From The Campanil:
This week saw the beginning of a historic election here at Mills as adjunct professors* vote on whether or not to unionize with SEIU (Service Employees International Union) Local 1021.
Mills College relies on a large group of highly qualified contingent faculty, who comprise over 60% of the college’s total faculty and teach approximately half of all courses. We receive widely disparate ranges of pay, job titles, contracts, employment requirements and expectations, usually with no transparent process for raises or advancement or job security, despite the fact that some of us have been teaching at Mills for over a decade.

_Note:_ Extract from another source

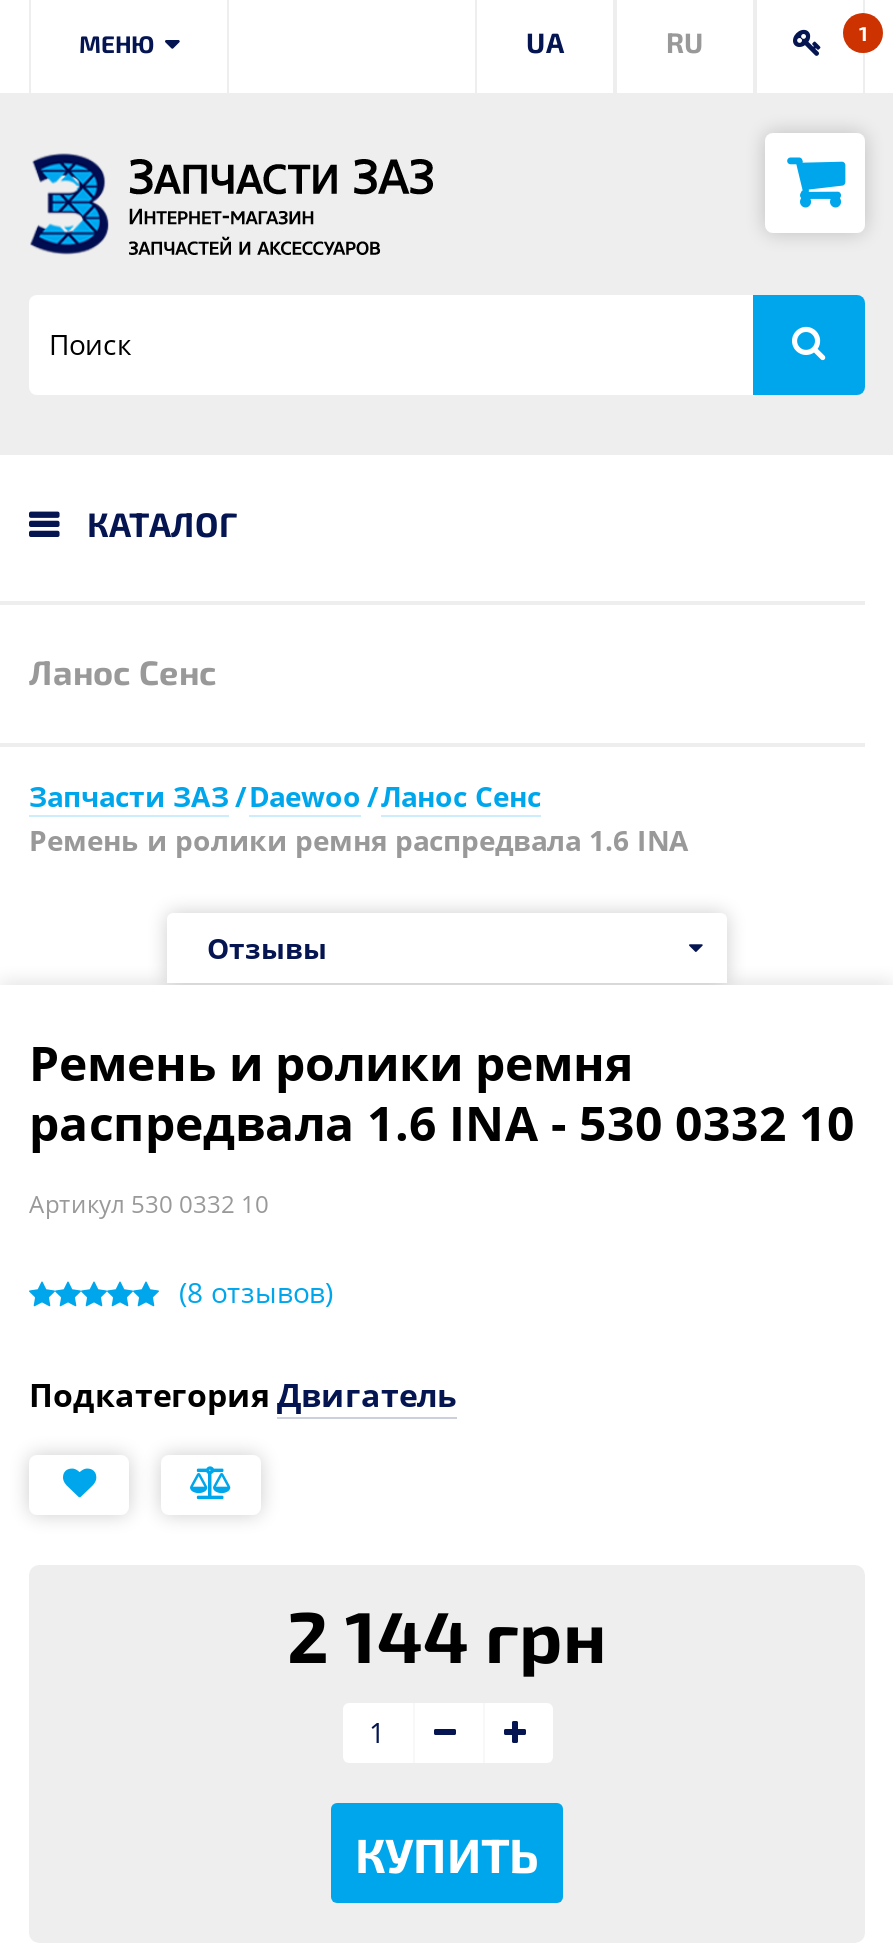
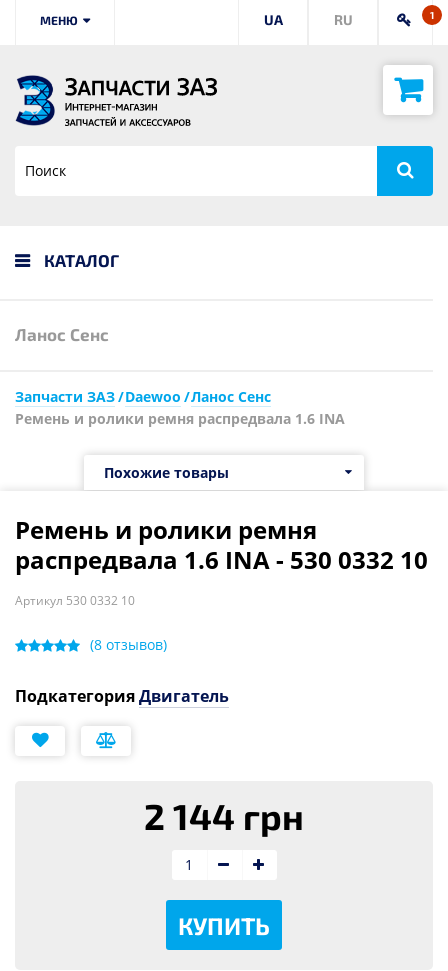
- Отзывы
+ Похожие товары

We can expect to be unemployed every summer, meaning that every spring, many of us are scrambling to find decent summer jobs.

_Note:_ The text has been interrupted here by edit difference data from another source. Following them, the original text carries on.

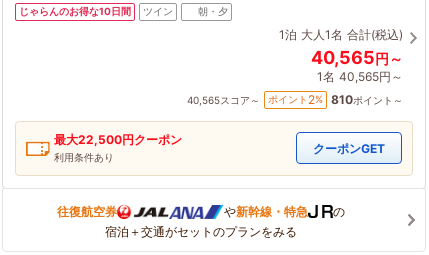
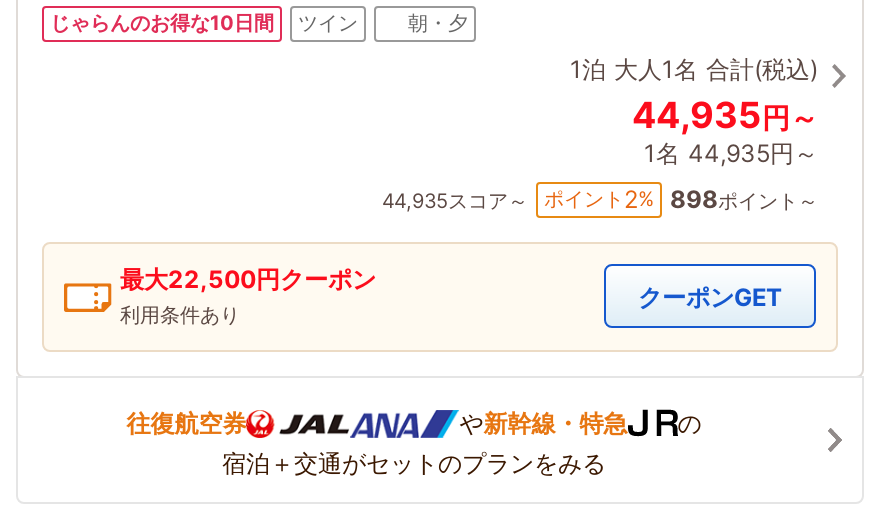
- 40,565円～
+ 44,935円～

- 1名 40,565円～
+ 1名 44,935円～

- 40,565スコア～
+ 44,935スコア～

- ポイント2% 810ポイント～
+ ポイント2% 898ポイント～
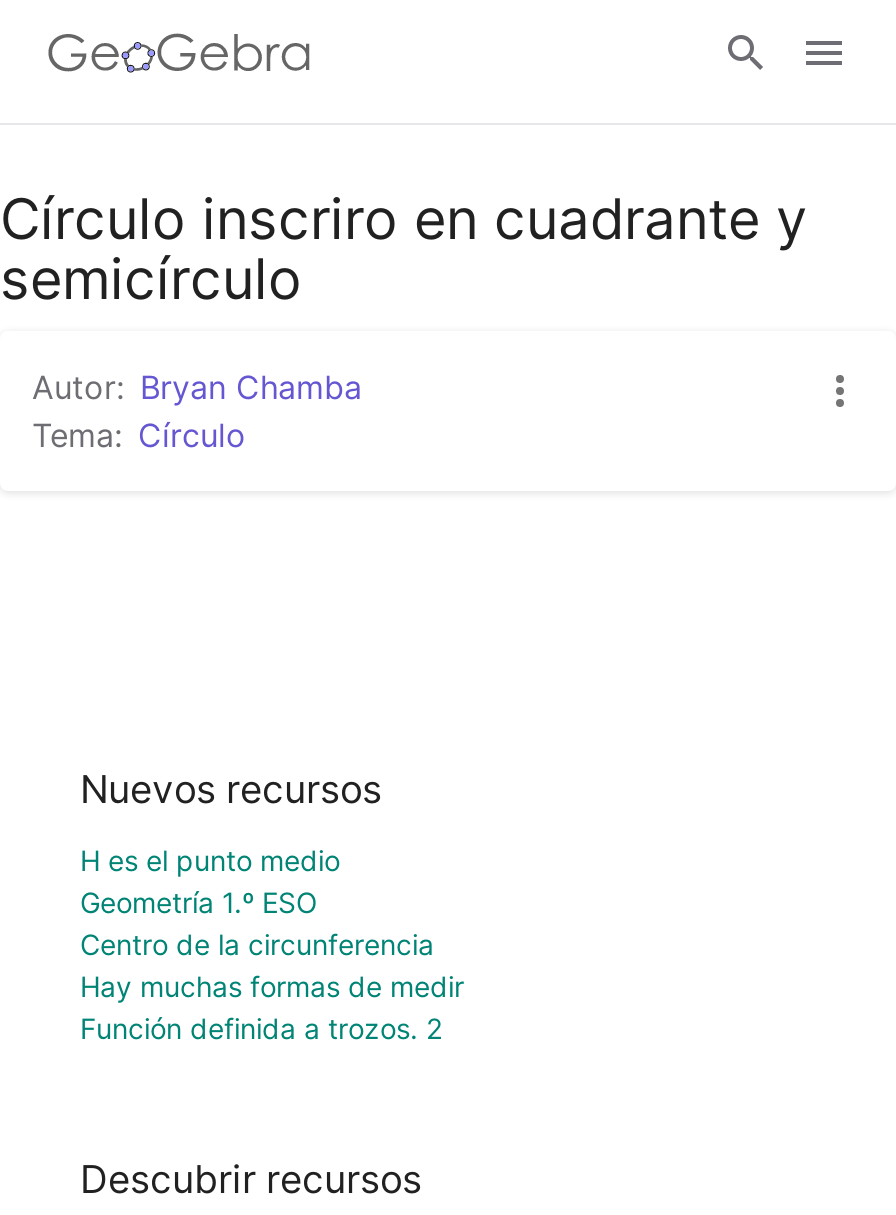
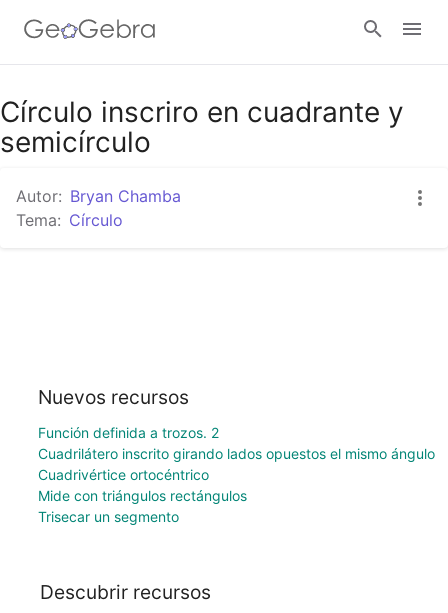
- H es el punto medio
- Geometría 1.º ESO
- Centro de la circunferencia
- Hay muchas formas de medir

moved up: Función definida a trozos. 2

+ Cuadrilátero inscrito girando lados opuestos el mismo ángulo
+ Cuadrivértice ortocéntrico
+ Mide con triángulos rectángulos
+ Trisecar un segmento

Despite excellent qualifications and experience, we have no job security, are paid less than what tenured and tenure-track faculty earn (sometimes even when teaching the same courses!), have reduced access to professional activities and career support and are disenfranchised from full participation in faculty governance (imagine, a majority of faculty unable to fully participate in faculty governance!). Needless to say, it is hard to plan one’s life and career year to year without a clear expectation — much less guarantee — of continued employment, fair pay, or benefits. Though teaching is our passion, most of us cannot depend on it to make a living. One adjunct, for example, earns more working in a coffeehouse than teaching at Mills!
The two-tiered system — a direct product of the corporatization of the university system in the US — that treats adjunct faculty as second-class employees is something that educators, activists and students are no longer willing to accept. Adjuncts across the nation are uniting to systematically raise standards of employment and to uphold the central importance of teaching and teachers in our institutions.

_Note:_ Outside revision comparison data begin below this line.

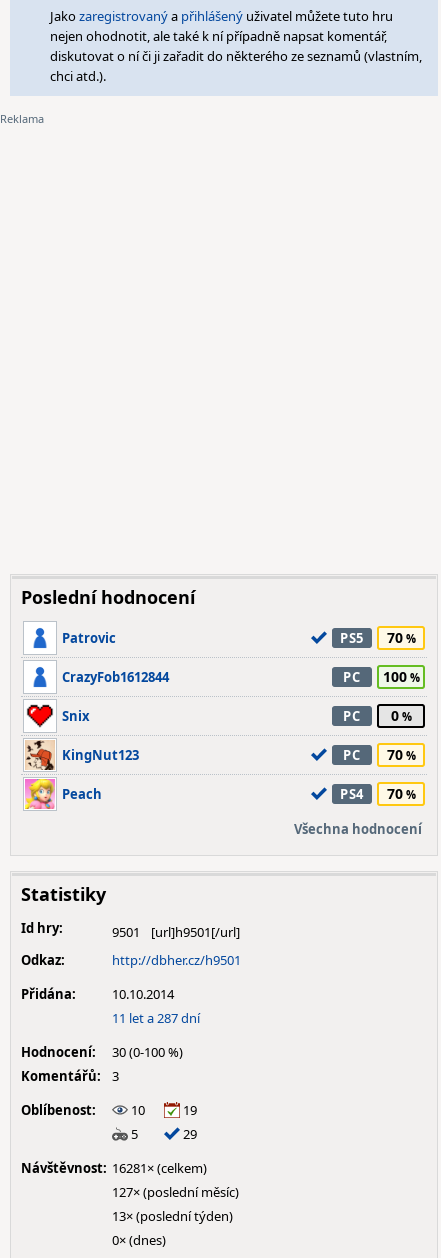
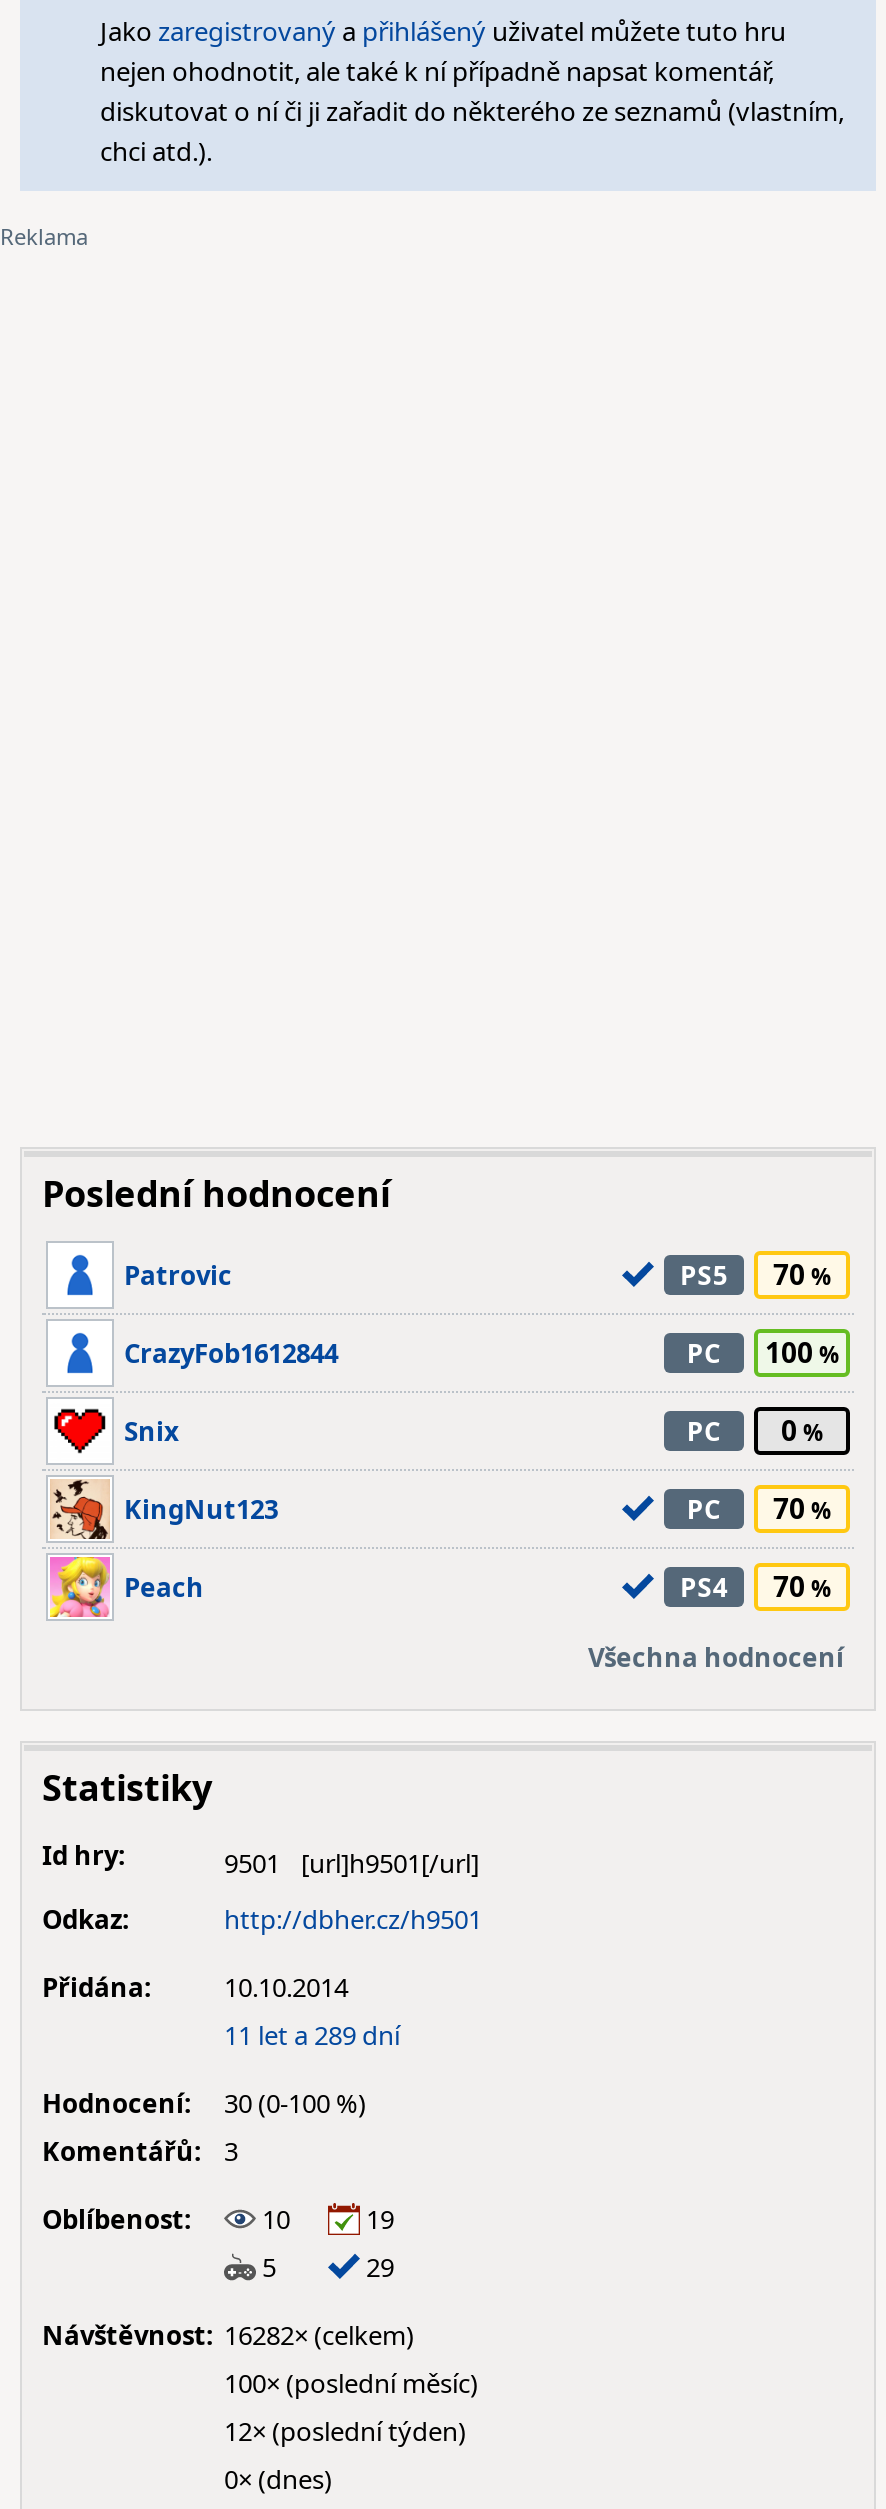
- 11 let a 287 dní
+ 11 let a 289 dní

- Návštěvnost: 16281× (celkem)
+ Návštěvnost: 16282× (celkem)

- 127× (poslední měsíc)
+ 100× (poslední měsíc)

- 13× (poslední týden)
+ 12× (poslední týden)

Like our colleagues on many other campuses across the country, we are organizing at Mills to unionize and work in solidarity with tenured and tenure-track faculty, staff and students in a collaborative effort to bring the college’s day-to-day operations in line with its commitment to social justice and equality.
Students pay tens of thousands of dollars to go to Mills College; do they not deserve a well-paid and well-supported faculty? Should they not expect that their professors won’t have to rush off campus to other jobs just to make ends meet, or skip professional and academic conferences because Mills won’t pay their fees or be unable to support students as advisors or mentors since most adjunct faculty are not paid to do so?
Forming a union will give adjuncts at Mills the ability to advocate for students, education and ourselves. We will all benefit from a supported and empowered faculty at all levels, and Mills will be able to maintain its standards of academic excellence as well as live up to its social justice mission.